The end of progress

Posted on September 05, 2017 | Atlantic Business Magazine | 0 Comments

Technological revolutions are ultimately good for all of us.

Yes, OK, not everyone benefits equally or immediately. When Henry Ford came along with his automobile assembly lines, for example, he disappeared thousands of honest, well-paying-for-the-times jobs (e.g. blacksmiths, saddle makers, carriage builders, farriers) into history’s dark hole. But even as those jobs went away, the new auto industry created the need for more, better trained, better paid workers: steelmakers, assembly-line workers, road builders, car salesmen, used car salesmen, auto mechanics, gas station attendants, oil drillers and refiners, etc.

After all was disrupted, the end result was still a net gain for society.

That has always been the implicit promise of technology: the jobs technology eliminates will inevitably be replaced by new and better ones.

But what happens when technological disruption no longer leads to new and better jobs, when technology simply leads to more technology?
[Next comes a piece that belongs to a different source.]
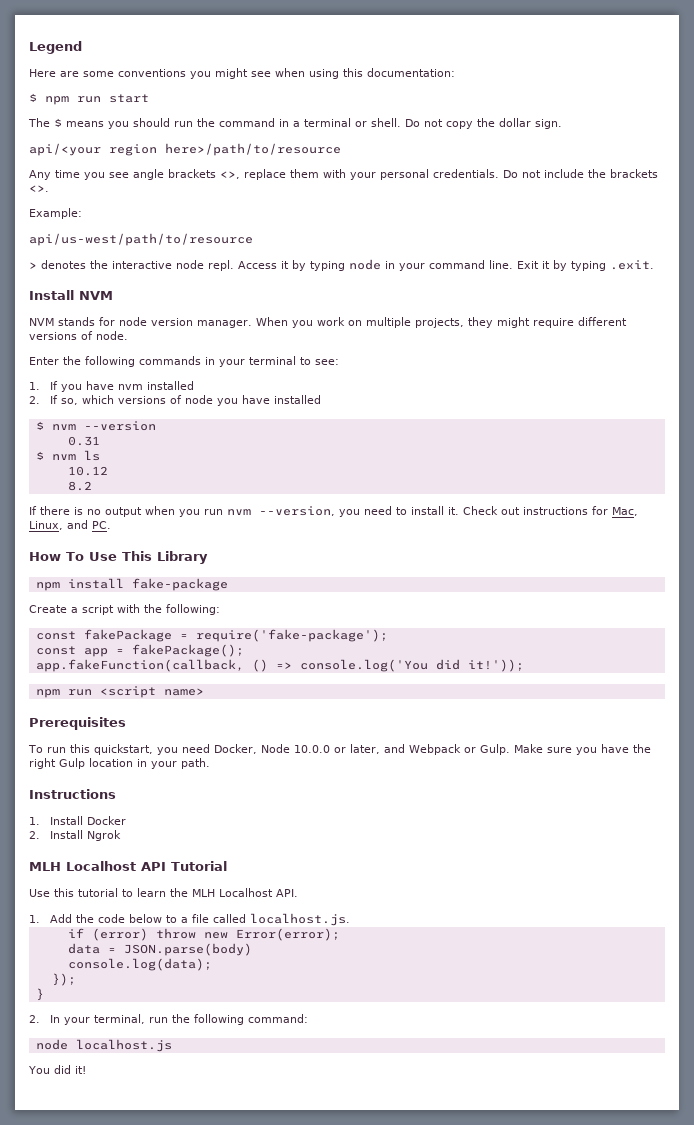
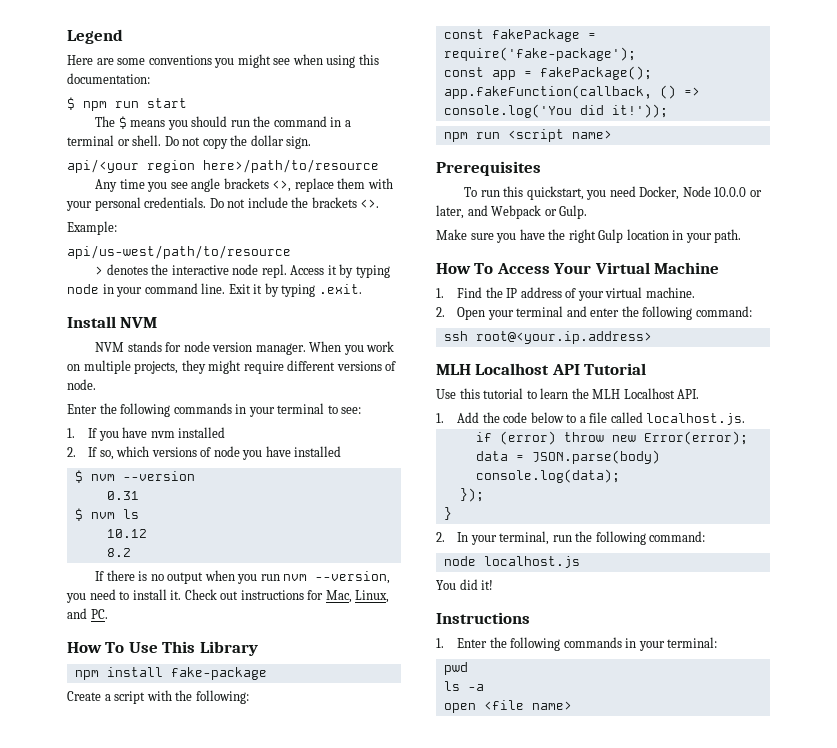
(510, 749) none -> (588, 212) //
[29,789,116,799] [29,816,126,825] [29,830,121,841] Instructions // 1. Install Docker // 2. Install Ngrok -> [436,262,720,274] [436,287,695,301] [436,306,752,320] [443,331,652,344] How To Access Your Virtual Machine // 1. Find the IP address of your virtual machine. // 2. Open your terminal and enter the following command: // ssh root@<your.ip.address>
(86, 1070) none -> [436,612,530,624] [436,637,718,651] [443,662,468,675] [443,681,484,691] [443,700,572,713] // Instructions // 1. Enter the following commands in your terminal: // pwd // ls -a // open <file name>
In the next few decades, we already know driverless cars will make millions of delivery drivers, taxi operators, long-haul drivers, bus drivers, traffic cops, auto-body repair shops, automobile insurance salespeople, parking lot attendants, car rental agents… redundant. A University of Oxford study says 47 per cent of U.S. jobs will be at risk in the next two decades because of artificial intelligence and automation. Initially, the big losers will be lower-skilled workers, but, “as software gets smarter, that too is subject to change.”

This time, writes Martin Ford, the author of The Rise of The Robots, “we can’t educate our way out of this.”

Naysayers have long said that a guaranteed annual income, regardess of whether it was earned, would only encourage laziness and be incredibly expensive. Times, and mindsets, are changing.

Which leads us to… a basic annual income.

The idea—that everyone should get a certain amount of money every month, regardless of whether they earned it, to spend in any way they see fit—has been around since at least the 1500s and Thomas More’s Utopia.

For most of that time, the idea has been heretical in our survival-of-the-fittest, earn-your-keep world. A guaranteed income, argue the business and political naysayers, would only encourage laziness and be incredibly expensive.

Until now.

“Why Free Money Could Be The Future of Work,” trumpeted a recent headline in FORTUNE, pointing to ongoing guaranteed annual income experiments in at least a dozen countries. Silicon Valley titans like Mark Zuckerberg are not only publicly touting the idea, some executives there are conducting their own experiments.

Intriguingly, Canada was one of the first western countries to toy with a guaranteed “mincome.” During the 1970s (before changing political winds killed the scheme), residents of Dauphin, Manitoba, received a modest monthly cheque.

The long buried results show people there didn’t reduce their hours of work. Instead, writes, Kaylie Tiessej, a Canadian Centre for Policy Alternatives economist, the extra income “empowered [people] to make good decisions for themselves and their families, which led to better, long-term outcomes.” Unexpected ones too: more students finished high school, hospital, doctor and mental health visits were reduced, even domestic assault reports declined.

Giving people cash, suggests says UK economist Guy Standing, actually “energized people [and] it increased entrepreneurial activities.”

It is past time for us to be thinking about this idea once again. Today’s technological revolution is not going to go away. Automation will make more and more of us productively redundant.

We live in an incredibly rich society, but that wealth is unequally distributed—and getting more so. In many ways, frustration with inequality created the mutant Donald Trump, who won the American presidency by blaming everything but inevitable automation for workers’ woes. When his supporters discover (and they will) Trump can’t make America even OK again, let alone bring back their jobs—what then?

Will we find a fairer way for everyone to share in the benefits of automation? Or will we have a revolution?